* Problem details
Leave the pictures out and restate each entry below word for word.

* Records shown

==*==

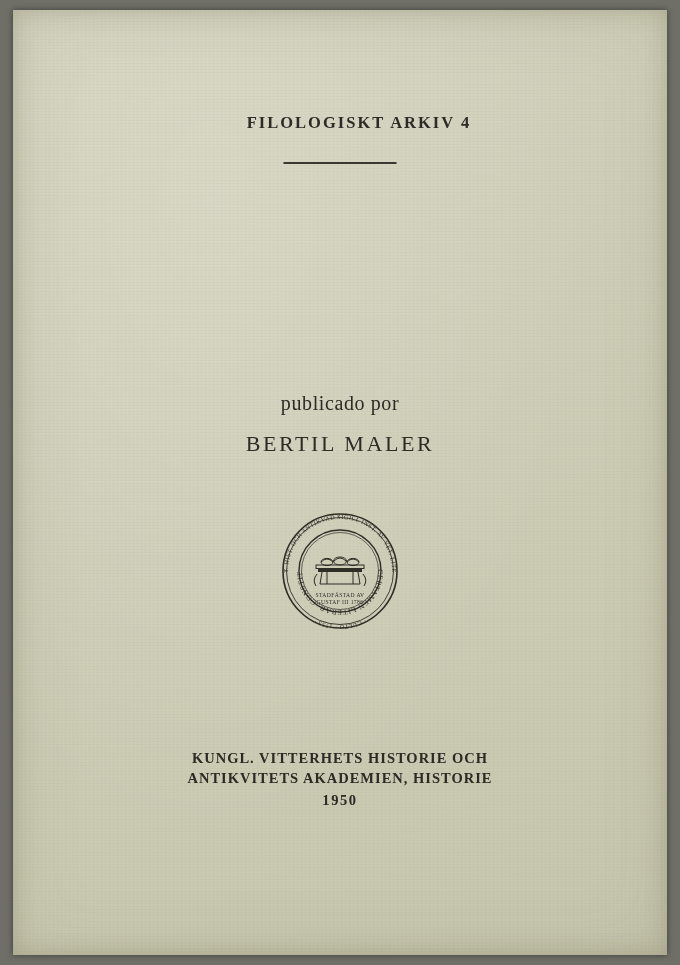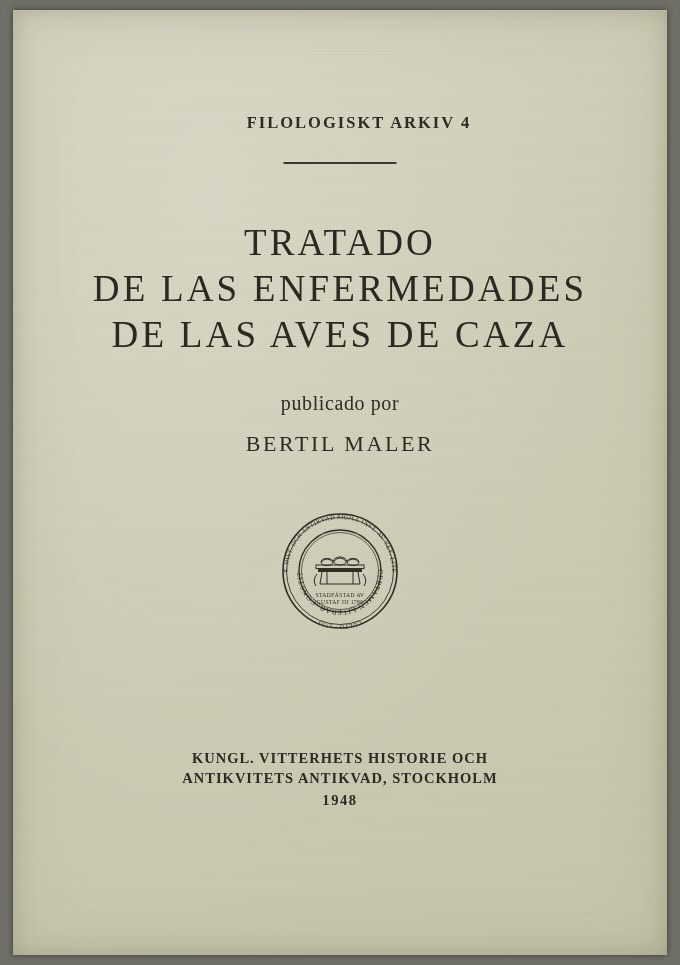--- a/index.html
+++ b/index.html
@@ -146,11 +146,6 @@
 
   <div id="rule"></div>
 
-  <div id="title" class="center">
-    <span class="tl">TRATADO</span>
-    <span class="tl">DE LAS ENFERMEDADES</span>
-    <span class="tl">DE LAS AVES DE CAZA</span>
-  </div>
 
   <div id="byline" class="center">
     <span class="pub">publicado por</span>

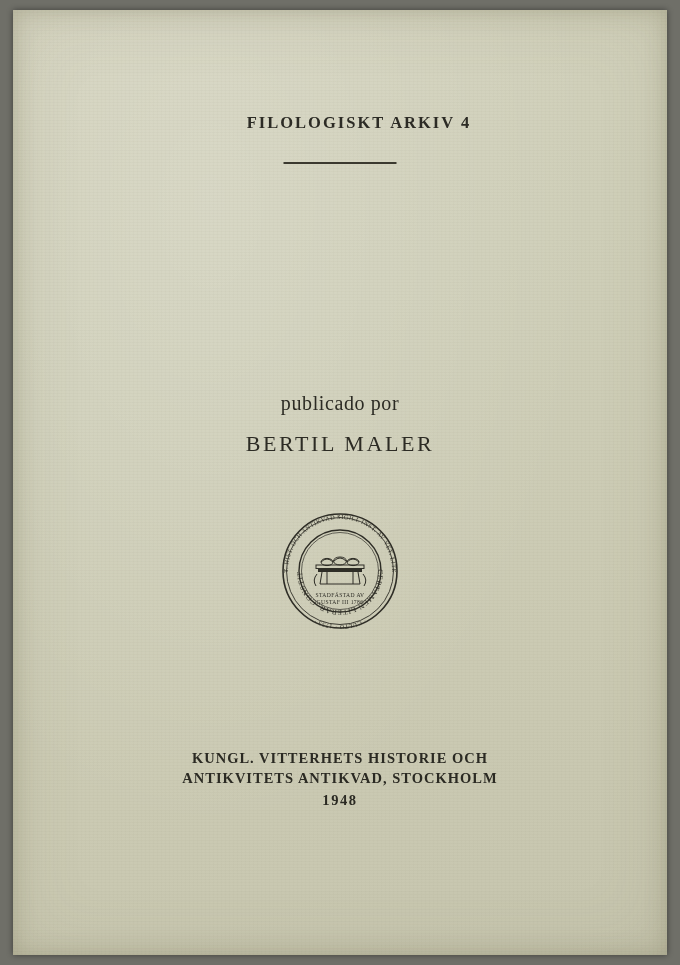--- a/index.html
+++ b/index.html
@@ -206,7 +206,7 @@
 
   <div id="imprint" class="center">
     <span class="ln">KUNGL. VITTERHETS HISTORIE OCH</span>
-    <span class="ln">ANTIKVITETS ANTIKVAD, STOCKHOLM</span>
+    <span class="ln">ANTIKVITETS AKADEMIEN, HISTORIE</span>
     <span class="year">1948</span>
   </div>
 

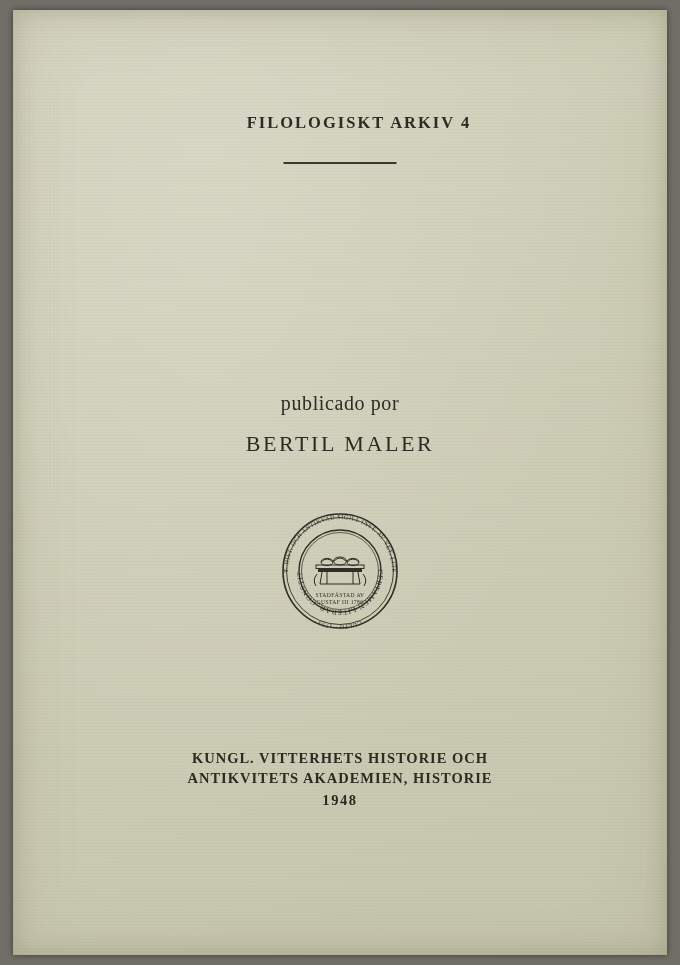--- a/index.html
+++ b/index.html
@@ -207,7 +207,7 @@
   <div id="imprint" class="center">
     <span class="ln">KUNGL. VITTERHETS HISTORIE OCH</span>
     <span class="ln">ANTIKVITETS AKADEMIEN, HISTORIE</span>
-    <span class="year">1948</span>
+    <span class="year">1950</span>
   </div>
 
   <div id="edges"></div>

==*==

* Task solution
--- a/index.html
+++ b/index.html
@@ -146,11 +146,6 @@
 
   <div id="rule"></div>
 
-  <div id="title" class="center">
-    <span class="tl">TRATADO</span>
-    <span class="tl">DE LAS ENFERMEDADES</span>
-    <span class="tl">DE LAS AVES DE CAZA</span>
-  </div>
 
   <div id="byline" class="center">
     <span class="pub">publicado por</span>

--- a/index.html
+++ b/index.html
@@ -206,7 +206,7 @@
 
   <div id="imprint" class="center">
     <span class="ln">KUNGL. VITTERHETS HISTORIE OCH</span>
-    <span class="ln">ANTIKVITETS ANTIKVAD, STOCKHOLM</span>
+    <span class="ln">ANTIKVITETS AKADEMIEN, HISTORIE</span>
     <span class="year">1948</span>
   </div>
 

--- a/index.html
+++ b/index.html
@@ -207,7 +207,7 @@
   <div id="imprint" class="center">
     <span class="ln">KUNGL. VITTERHETS HISTORIE OCH</span>
     <span class="ln">ANTIKVITETS AKADEMIEN, HISTORIE</span>
-    <span class="year">1948</span>
+    <span class="year">1950</span>
   </div>
 
   <div id="edges"></div>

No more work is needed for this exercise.